街との繋がりをしっかり感じられ陽当たりが良く気持ち良いC区画の窓側には、寛げるようなカフェスペースを設け、もう一方のB区画側では、自社ならではの商品を販売する。そして、その両方を見渡せる位置には、オフィス機能も設置。そんなここの強みは、感度の高い街の現場の声をいち早く感じられるという点だろう。店舗だけでは採算性という点を成立させることのハードルは高いが、オフィス、マーケティングという面での機能も備えた、したたかな拠点。
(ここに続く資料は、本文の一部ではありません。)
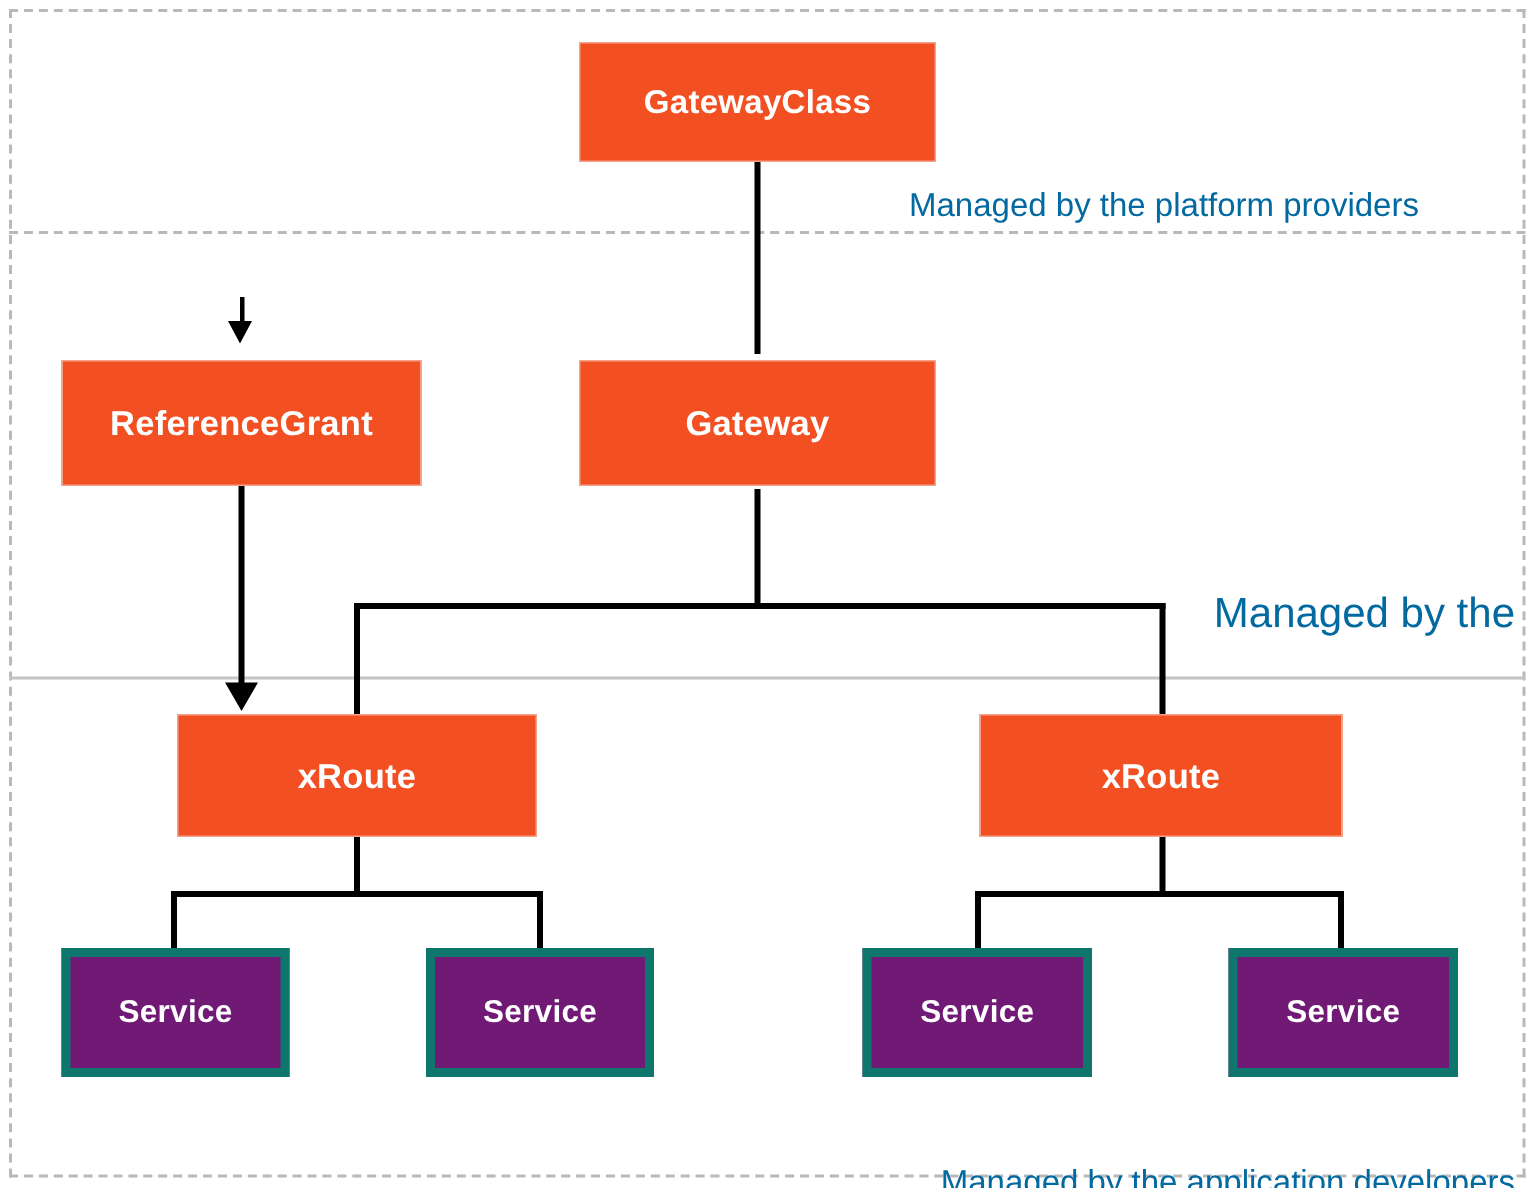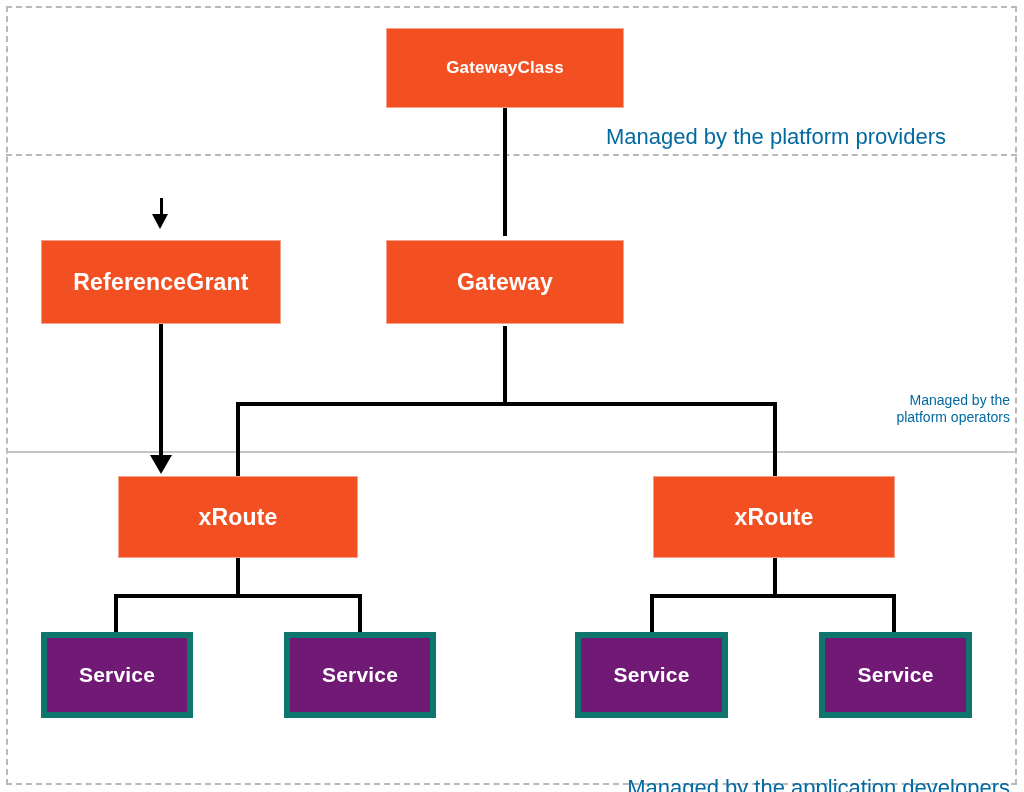--- a/index.html
+++ b/index.html
@@ -121,7 +121,7 @@
   <div class="line-v" style="left:650px; top:594px; height:40px;"></div>
   <div class="line-v" style="left:892px; top:594px; height:40px;"></div>
 
-  <div class="node orange" style="left:386px; top:28px; width:238px; height:80px; font-size:17px;">
+  <div class="node orange" style="left:386px; top:28px; width:238px; height:80px; font-size:22px;">
     <span>GatewayClass</span>
   </div>
 

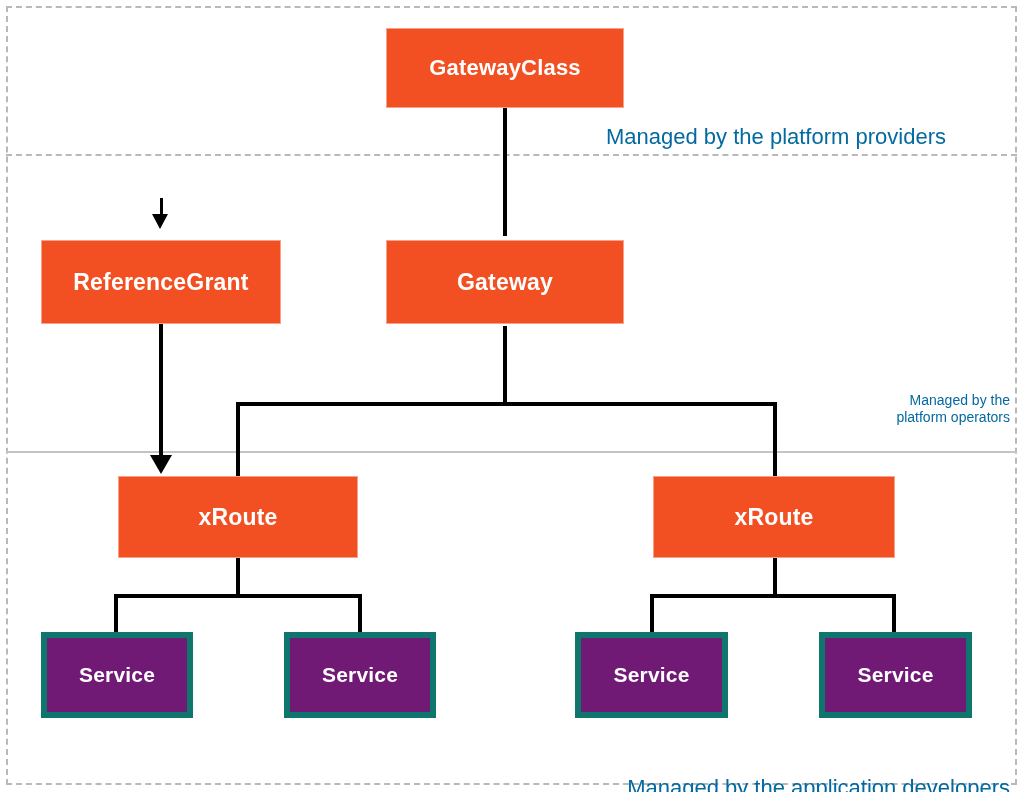--- a/index.html
+++ b/index.html
@@ -162,7 +162,7 @@
     <span>Managed by the platform providers</span>
   </div>
 
-  <div class="caption" style="right:14px; top:392px; font-size:14px; text-align:right;">
+  <div class="caption" style="right:14px; top:392px; font-size:28px; text-align:right;">
     <div>Managed by the</div>
     <div>platform operators</div>
   </div>

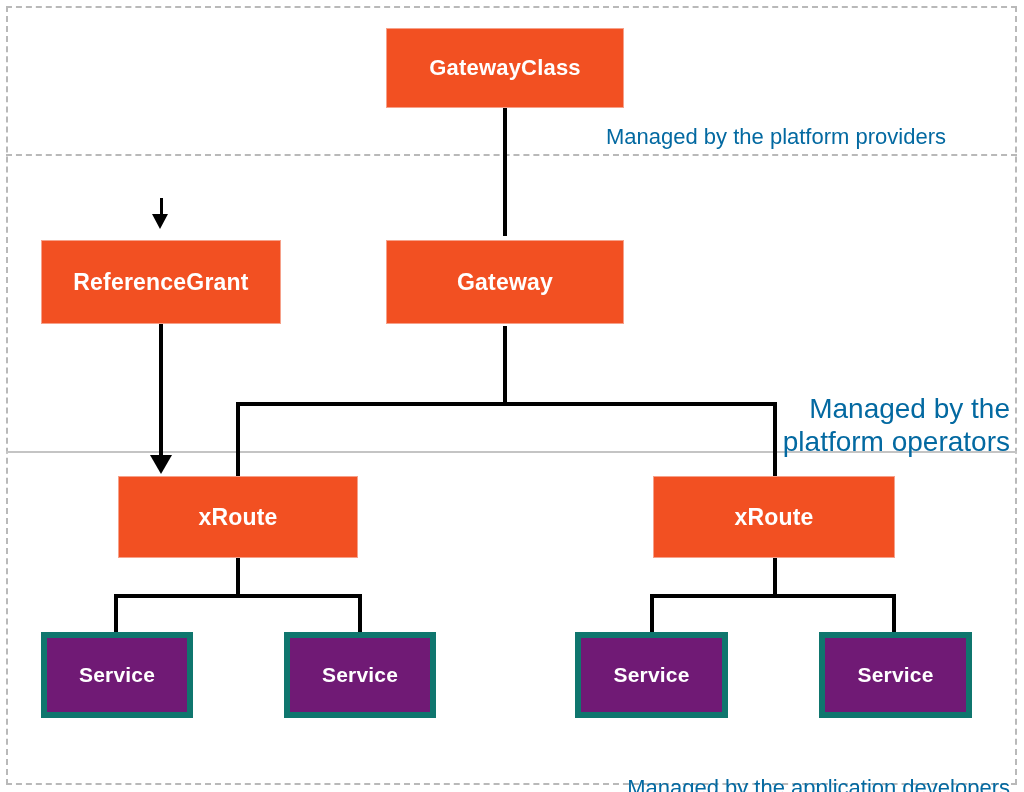--- a/index.html
+++ b/index.html
@@ -164,7 +164,6 @@
 
   <div class="caption" style="right:14px; top:392px; font-size:28px; text-align:right;">
     <div>Managed by the</div>
-    <div>platform operators</div>
   </div>
 
   <div class="caption" style="right:14px; top:775px; font-size:22px; text-align:right;">

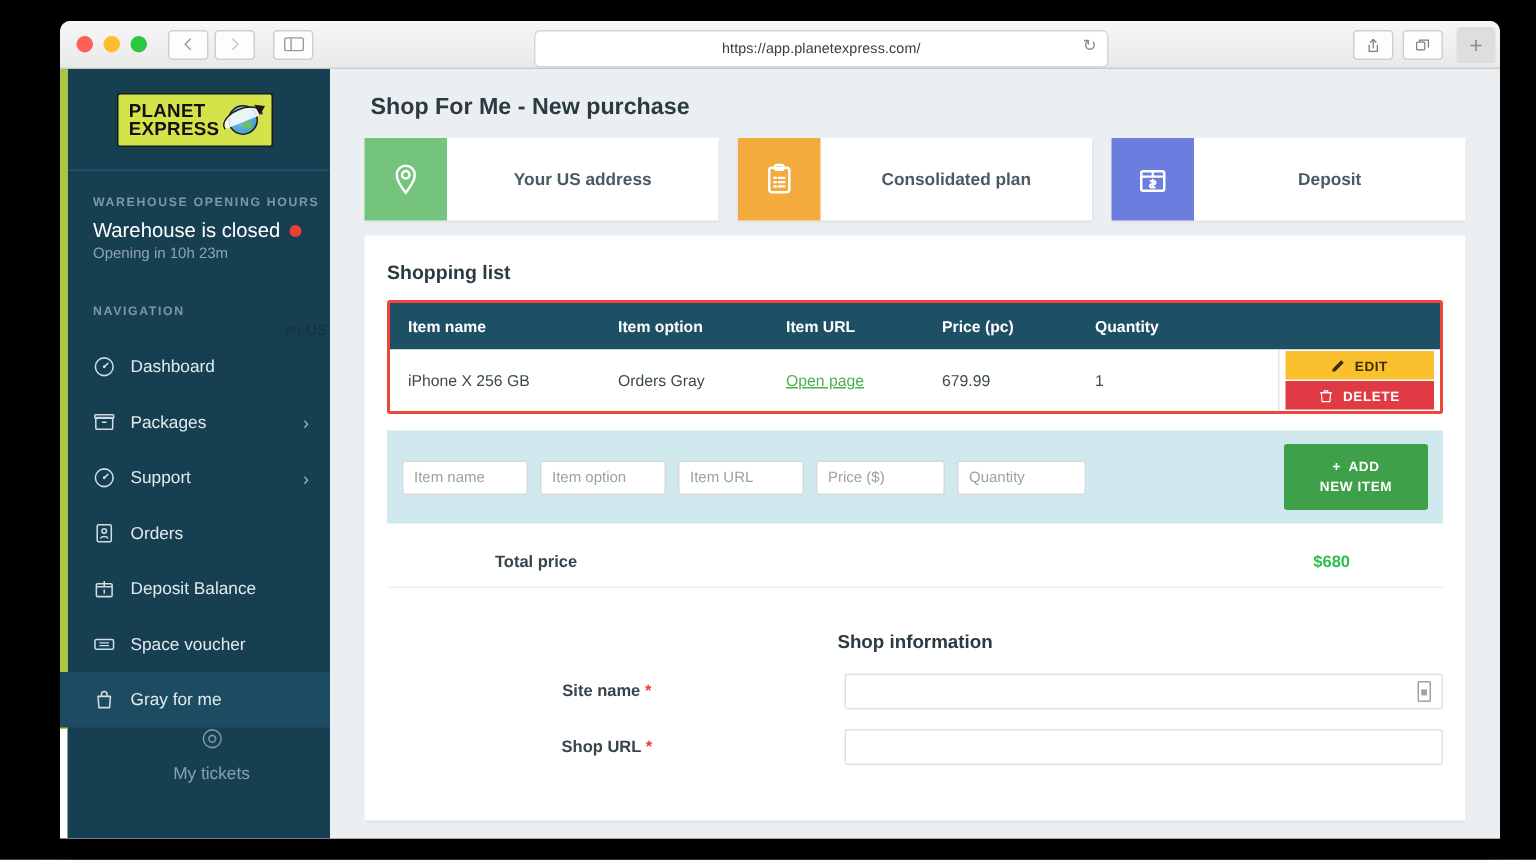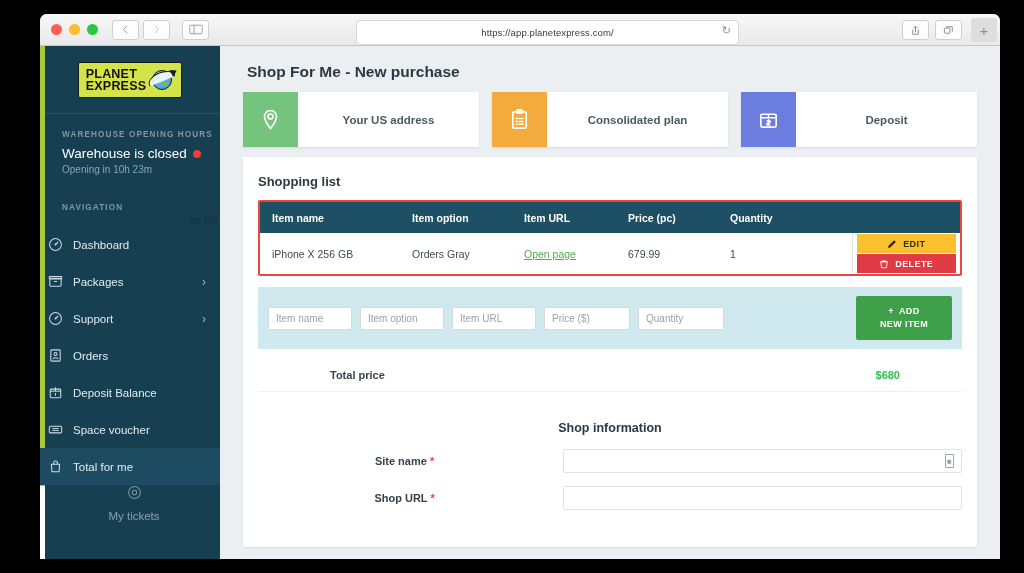--- a/index.html
+++ b/index.html
@@ -179,7 +179,7 @@
     position: relative;
     height: 37px;
     display: flex; align-items: center;
-    padding-left: 8px;
+    padding-left: 22px;
     font-size: 11.5px; color: #e3eaee;
     gap: 10px;
   }

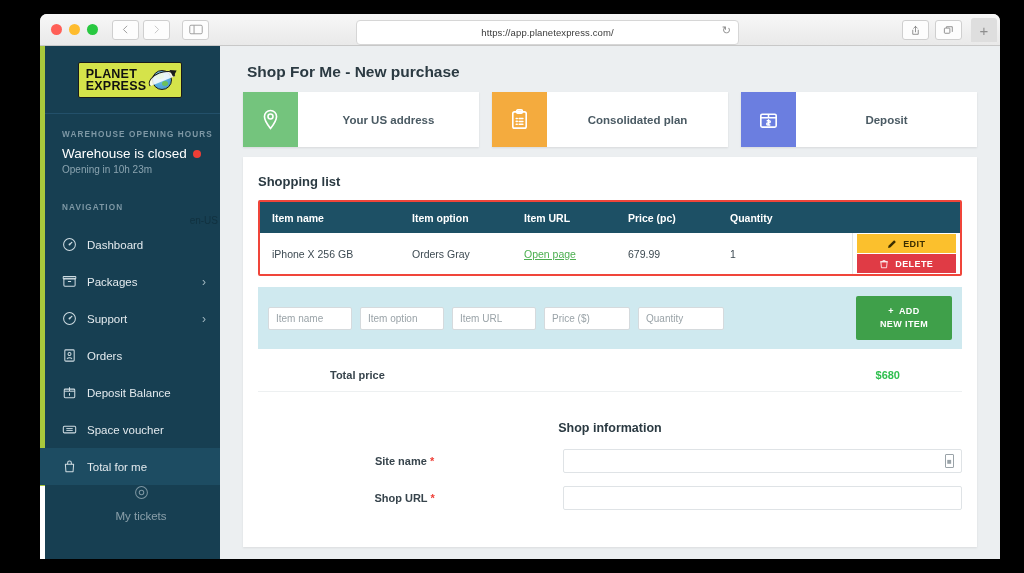--- a/index.html
+++ b/index.html
@@ -504,7 +504,7 @@
                 <path d="M6 5.6 V4.2a2 2 0 0 1 4 0 V5.6" fill="none" stroke="currentColor" stroke-width="1.1"></path>
               </svg>
           </span>
-          <span>Total for me</span>
+          <span>Gray for me</span>
         </div>
 
         <div class="nav-item partial">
さらに、ECなどを想定すれば、表参道、青山エリアとも言え、実際は神宮前という住所は、いか様にもエリアバリューを全国に伝えられる広告宣伝的効果も期待できる。もちろん、ここではそんな下心は微塵も感じさせず、おしゃれにスマートに、この街らしく楽しく働く。少々妄想が暴走してしまったが、そう考えたら、この空間には百挙百捷の未来が広がっている気がした。
EDITOR’S EYE
まだこの施設ができて5年ほどと、近隣の建物に比べても新しさを感じられる。しかし、ポジショニングの良さや、新しい建物特有のギラギラしたガラス張りではない点も個人的には好印象だ。